La crise des influenceurs
Depuis le 4 janvier, plusieurs influenceurs algériens et un franco-algérien ont été interpellés en France en raison de leurs contenus sur les réseaux sociaux. Un cas continue de cristalliser les tensions entre Paris et Alger : celui de l’influenceur « Dooualemn » sur le réseau social TikTok où il est suivi par 168 000 personnes. Agé de 59 ans, l’homme a appelé dans une vidéo à « donner une correction sévère à un homme semblant résider en Algérie », explique le parquet de Montpellier. Il a été expulsé vers l’Algérie le 9 janvier, cinq jours après son arrestation. Mais il a été renvoyé en France le soir même après qu’Alger ait refusé de l’accueillir sur son sol, selon Bruno Retailleau. Le ministre de l’Intérieur a assuré, lors d’un déplacement à Nantes, que la France ne pouvait pas « supporter cette situation ».

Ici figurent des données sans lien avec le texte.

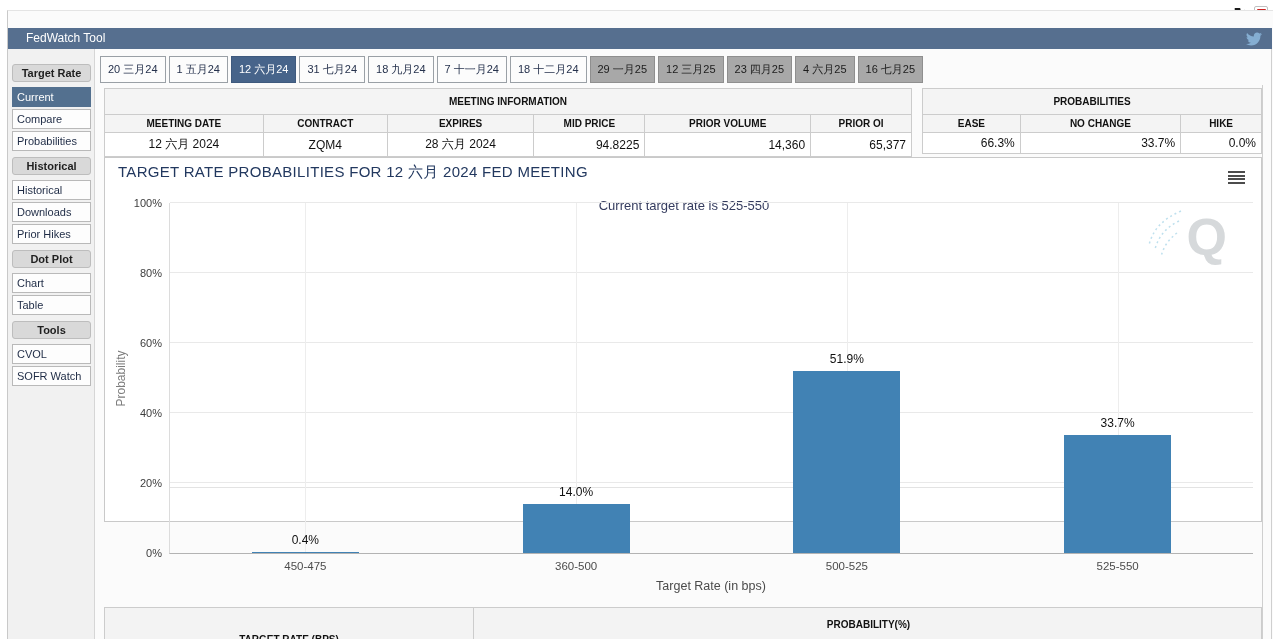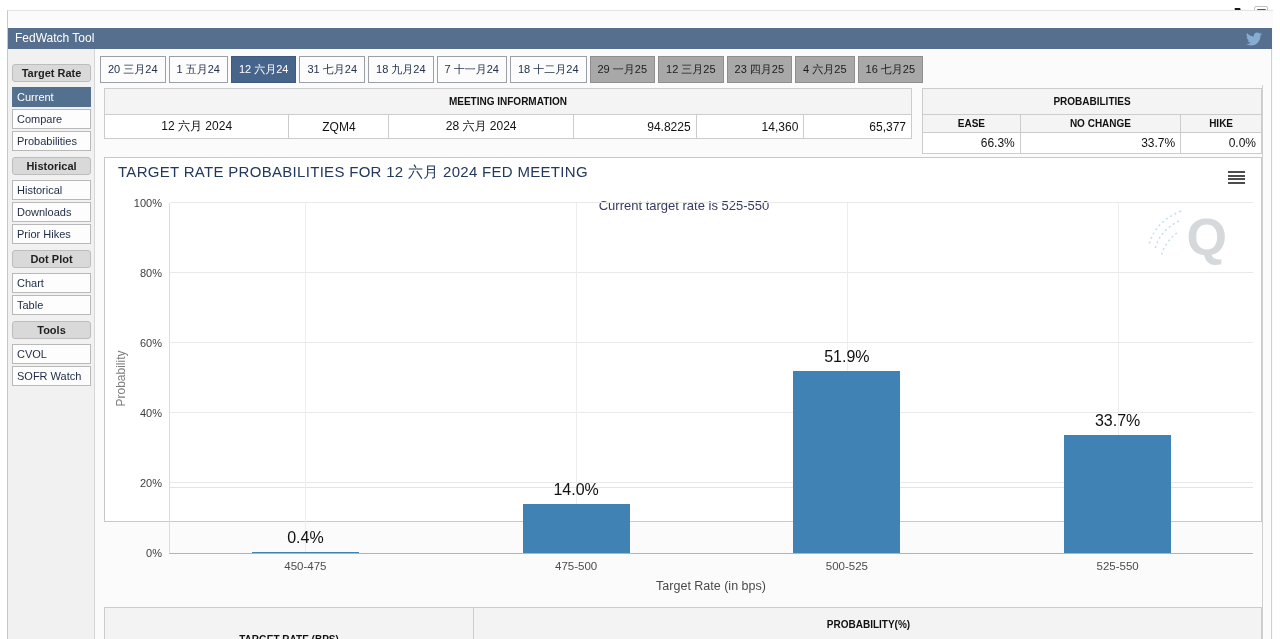--- a/index.html
+++ b/index.html
@@ -12,21 +12,21 @@
   .pdf-btn { position:absolute; right:12px; top:6px; width:14px; height:16px; background:#fff;
     border:1px solid #c0c0c0; border-radius:2px; }
   .pdf-btn::after { content:"A"; position:absolute; left:2px; top:2px; width:9px; height:10px;
     background:#c22; color:#fff; font-size:8px; font-weight:bold; text-align:center; line-height:10px; border-radius:1px; }
 
   .page-frame { position:absolute; left:7px; top:10px; width:1266px; height:629px;
     border-left:1px solid #c9c9c9; border-top:1px solid #e4e4e4; background:#fbfbfb; }
 
   
   .fw-bar { position:absolute; left:8px; top:28px; width:1264px; height:21px; background:#566f8f; }
-  .fw-title { color:#fff; font-size:12px; line-height:21px; padding-left:7px; }
+  .fw-title { color:#fff; font-size:12px; line-height:21px; padding-left:18px; }
   .twitter-icon { position:absolute; right:10px; top:3px; width:16px; height:16px; cursor:pointer; }
 
   
   .sidebar { position:absolute; left:8px; top:49px; width:87px; height:590px;
     background:#f1f1f1; border-right:1px solid #d6d6d6; padding:9px 3px 0 4px; }
   .sb-header { background:#d9d9d9; border:1px solid #bdbdbd; border-radius:3px; font-size:11px;
     font-weight:bold; color:#1f1f1f; text-align:center; padding:2px 0; margin:6px 0 5px 0; }
   .sb-item { background:#fdfdfd; border:1px solid #b9b9b9; font-size:11px; color:#1e2b45;
     padding:3px 0 3px 4px; margin:0 0 2px 0; cursor:pointer; }
   .sb-item.selected { background:#53708f; border-color:#53708f; color:#fff; }
@@ -57,21 +57,21 @@
   .menu-icon i { display:block; height:2px; background:#4c4c4c; margin-bottom:1.5px; }
   .chart-subtitle { position:absolute; left:0; top:40px; width:1158px; text-align:center;
     font-size:13px; color:#343b5e; }
   .plot { position:absolute; left:64px; top:45px; width:1084px; height:351px;
     border-left:1px solid #dcdcdc; border-bottom:1px solid #b3b3b3; }
   .grid-h { position:absolute; left:0; width:100%; height:1px; background:#e9e9e9; }
   .grid-h.artifact { background:#e3e3e3; }
   .grid-v { position:absolute; top:0; height:100%; width:1px; background:#ededed; }
   .ytick { position:absolute; left:-50px; width:42px; text-align:right; font-size:11px; color:#3d3d3d; }
   .bar { position:absolute; width:107px; background:#4182b4; bottom:0; }
-  .bar-label { position:absolute; width:120px; text-align:center; font-size:16px; color:#101010; }
+  .bar-label { position:absolute; width:120px; text-align:center; font-size:12px; color:#101010; }
   .cat-label { position:absolute; top:calc(100% + 7px); width:140px; text-align:center;
     font-size:11.5px; color:#4c4c4c; }
   .xlabel { position:absolute; left:64px; top:421px; width:1084px; text-align:center;
     font-size:12.5px; color:#4a4a4a; }
   .ylabel { position:absolute; left:-159px; top:213px; width:351px; height:15px; text-align:center;
     font-size:12px; color:#7d7d7d; transform:rotate(-90deg); }
   .watermark { position:absolute; right:28px; top:45px; width:90px; height:70px; }
   .watermark .q { position:absolute; right:6px; top:4px; font-size:52px; color:#d6d9db; font-weight:bold; }
 
   
@@ -132,20 +132,28 @@
     <div class="tab disabled">12 三月25</div>
     <div class="tab disabled">23 四月25</div>
     <div class="tab disabled">4 六月25</div>
     <div class="tab disabled">16 七月25</div>
   </div>
 
 <table class="info" id="meeting-table">
   <thead>
     <tr class="t-title">
         <th colspan="6">MEETING INFORMATION</th>
+      </tr>
+    <tr>
+        <th style="width: 159px;">MEETING DATE</th>
+        <th style="width: 124px;">CONTRACT</th>
+        <th style="width: 147px;">EXPIRES</th>
+        <th style="width: 111px;">MID PRICE</th>
+        <th style="width: 166px;">PRIOR VOLUME</th>
+        <th style="width: 101px;">PRIOR OI</th>
       </tr>
   </thead>
   <tbody>
       <tr>
         <td class="c">12 六月 2024</td>
         <td class="c">ZQM4</td>
         <td class="c">28 六月 2024</td>
         <td class="r">94.8225</td>
         <td class="r">14,360</td>
         <td class="r">65,377</td>
@@ -196,21 +204,21 @@
       <div class="grid-h" style="bottom: 100%;"></div>
       <div class="ytick" style="bottom: calc(100% - 6px);">100%</div>
       <div class="grid-h artifact" style="bottom: 18.7%;"></div>
       <div class="grid-v" style="left: 12.5%;"></div>
       <div class="bar" style="left: calc(12.5% - 53.5px); height: 0.4%; background: rgb(65, 130, 180);"></div>
       <div class="bar-label" style="left: calc(12.5% - 60px); bottom: calc(0.4% + 5px);">0.4%</div>
       <div class="cat-label" style="left: calc(12.5% - 70px);">450-475</div>
       <div class="grid-v" style="left: 37.5%;"></div>
       <div class="bar" style="left: calc(37.5% - 53.5px); height: 14%; background: rgb(65, 130, 180);"></div>
       <div class="bar-label" style="left: calc(37.5% - 60px); bottom: calc(14% + 5px);">14.0%</div>
-      <div class="cat-label" style="left: calc(37.5% - 70px);">475-500</div>
+      <div class="cat-label" style="left: calc(37.5% - 70px);">360-500</div>
       <div class="grid-v" style="left: 62.5%;"></div>
       <div class="bar" style="left: calc(62.5% - 53.5px); height: 51.9%; background: rgb(65, 130, 180);"></div>
       <div class="bar-label" style="left: calc(62.5% - 60px); bottom: calc(51.9% + 5px);">51.9%</div>
       <div class="cat-label" style="left: calc(62.5% - 70px);">500-525</div>
       <div class="grid-v" style="left: 87.5%;"></div>
       <div class="bar" style="left: calc(87.5% - 53.5px); height: 33.7%; background: rgb(65, 130, 180);"></div>
       <div class="bar-label" style="left: calc(87.5% - 60px); bottom: calc(33.7% + 5px);">33.7%</div>
       <div class="cat-label" style="left: calc(87.5% - 70px);">525-550</div>
     </div>
   <div class="xlabel">Target Rate (in bps)</div>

Mais selon les autorités algériennes, l’homme avait toutes les raisons de rentrer en France : « Le ressortissant objet de l’expulsion vit en France depuis 36 ans. Il y a un permis de séjour depuis 15 ans. Il est père de deux enfants nés de son union avec une ressortissante française. Enfin, il est socialement intégré dans la mesure où il a un emploi stable depuis 15 ans. Dans un communiqué, Alger dénonce le traitement réservé à son ressortissant en France, assurant qu’il “n’a pas pu bénéficier d’une véritable procédure judiciaire qui constitue un rempart contre les abus de pouvoir dans la mesure où, son arrêté d’expulsion, s’il avait été été achevée, l’aurait privé de défendre ses droits lors du procès prévu le 24 février», déplorant également le fait de ne pas avoir été informé de l’arrestation, puis de l’expulsion de son ressortissant.
Dans ce communiqué, Alger condamne « l’extrême droite revancharde et haineuse, ainsi que ses hérauts de parenté au sein du gouvernement français » qui « mènent actuellement une campagne de désinformation, voire de mystification, contre l’Algérie. Ce faisant, ils croient avoir trouvé un exutoire à leurs ressentiments et à leurs frustrations. L’influenceur sera présenté dimanche devant un juge des libertés et de la détention.